Load raw data

From an Excel spreadsheet

If your data is in an Excel spreadsheet, one way to load it into R is using the ‘readxl’ package. First you’ll have to install it:

install.packages("readxl") # You only need to do this once

Then you should prepare your Excel spreadsheet such that each row corresponds to a taxon, and each column to a character.

Then you can read the data from the Excel file by telling R which sheet, rows and columns contain your data:

library("readxl")
raw_data <- as.matrix(read_excel(
  filename,
  sheet = 1,           # Loads sheet number 1 from the excel file
  range = "B1:AA21",   # Extracts columns B to AA, rows 1 to 21
  # Note that the first row is interpreted as column (character) names
  col_types = "text"   # Read all columns as character strings
))

# Read row (taxon) names from column A
# Again, the first cell will be interpreted as a column name
taxon_names <- unlist(read_excel(filename, sheet = 1, range = "A1:A21"))

rownames(raw_data) <- taxon_names

From a text or CSV (comma separated values) file

Characters can be read from a text file in a similar manner to Excel. You may need to adjust the R commands to match the particular format of your input file.

raw_data <- read.table(
  filename,            # Path to your input file
  sep = ",",           # What character separates columns?
  header = TRUE,       # Does the data contain a header row?
  row.names = 1,       # Which column contains the row names?
  na.strings = "", 
  stringsAsFactors = FALSE
)

From a Nexus file

TreeTools contains an inbuilt Nexus parser:

raw_data <- ReadCharacters(filename)
# Or, to go straight to PhyDat format:
as_phydat <- ReadAsPhyDat(filename)

This will extract character names and codings from a dataset. It’s been written to work with datasets downloaded from MorphoBank, but my aim is for this function to handle most valid (and many invalid) NEXUS files. If you find a file that this function can’t handle, please let me know and I’ll try to fix it.

In the meantime, alternative Nexus parsers are available: try

raw_data <- ape::read.nexus.data(filename)

Non-standard elements of a Nexus file might be beyond the capabilities of ape’s parser. In particular, you will need to replace spaces in taxon names with an underscore, and to arrange all data into a single block starting BEGIN DATA. You’ll need to strip out comments, character definitions and separate taxon blocks.

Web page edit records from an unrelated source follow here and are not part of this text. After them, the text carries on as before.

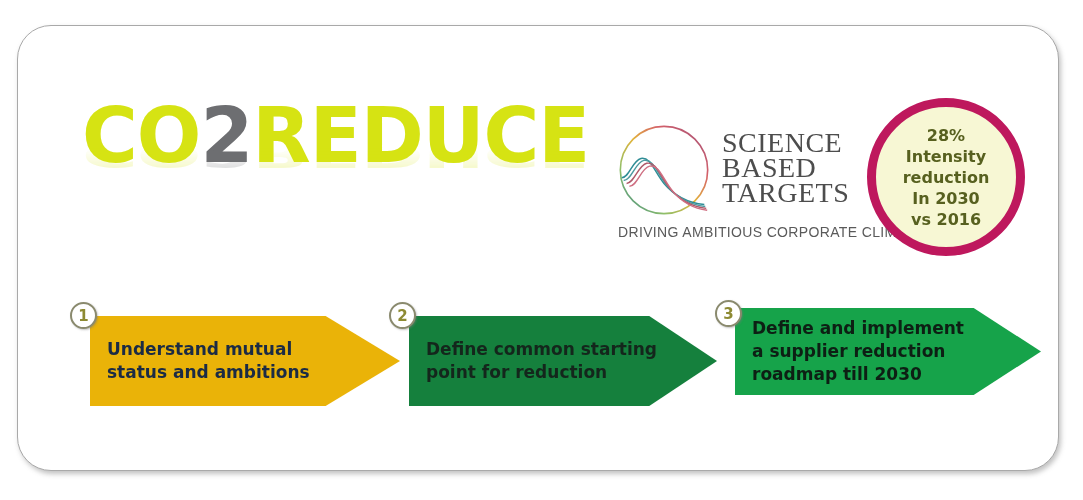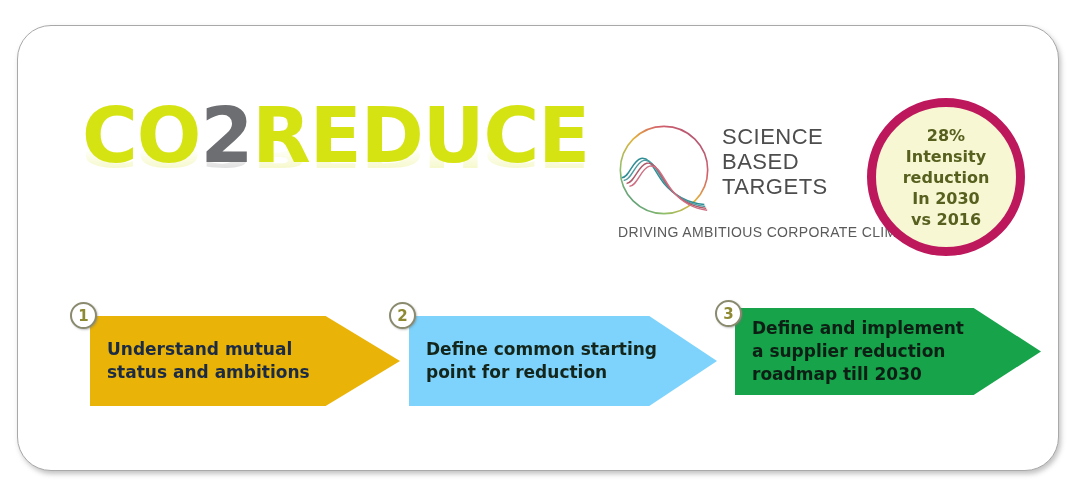--- a/index.html
+++ b/index.html
@@ -77,23 +77,23 @@
     position:absolute;
     left:598px; top:96px;
     width:232px; height:118px;
   }
   .sbt-mark{
     position:absolute; left:0; top:0;
     width:96px; height:96px;
   }
   .sbt-words{
     position:absolute;
-    left:106px; top:2px;
-    font-family:Liberation Sans, sans-serif;
-    font-size:22px;
+    left:106px; top:8px;
+    font-family:Liberation Serif, serif;
+    font-size:28px;
     line-height:25px;
     letter-spacing:.5px;
     color:#4d4d4d;
     font-weight:400;
   }
   .sbt-tag{
     position:absolute;
     left:2px; top:102px;
     font-family:"Liberation Sans", sans-serif;
     font-size:14px;
@@ -174,21 +174,21 @@
   #step-1 .arrow{
     width:310px; height:90px;
     background:#eab308;
     clip-path:polygon(0 0, 76% 0, 100% 50%, 76% 100%, 0 100%);
   }
   #step-1 .arrow-label{ color:#1b2b45; }
   
   #step-2{ left:371px; }
   #step-2 .arrow{
     width:308px; height:90px;
-    background:#7dd3fc;
+    background:#15803d;
     clip-path:polygon(0 0, 78% 0, 100% 50%, 78% 100%, 0 100%);
   }
   #step-2 .arrow-label{ color:#14261c; }
   
   #step-3{ left:697px; }
   #step-3 .arrow{
     width:306px; height:87px;
     top:6px;
     background:#16a34a;
     clip-path:polygon(0 0, 78% 0, 100% 50%, 78% 100%, 0 100%);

The function readNexus in package phylobase uses the NCL library and promises to be more powerful, but I’ve not been able to get it to work.

From a TNT file

A TNT format dataset downloaded from MorphoBank can be parsed with ReadTntCharacters, which might also handle other TNT-compatible files. If there’s a file that’s not being read correctly, please let me know and I’ll try to fix it.

raw_data <- ReadTntCharacters(filename)
# Or, to go straight to PhyDat format:
my_data <- ReadTntAsPhyDat(filename)

Processing raw data

Next, we need the raw data in the R-friendly phyDat format. If you’ve used the ReadAsPhyDat or ReadTntAsPhyDat functions, then you can skip this step – you’re already there.

Otherwise, you can try

my_data <- PhyDat(raw_data)

or if that doesn’t work,

my_data <- MatrixToPhyDat(raw_data)

These functions are pretty robust, but might return an error when they encounter an unexpected dataset format – if they don’t work on your dataset, please
let me know.

Failing that, you can enlist the help of the ‘phangorn’ package:

install.packages("phangorn")
library("phangorn")
my_data <- phyDat(raw_data, type = "USER", levels = c(0:9, "-"))

type="USER" tells the parser to expect morphological data.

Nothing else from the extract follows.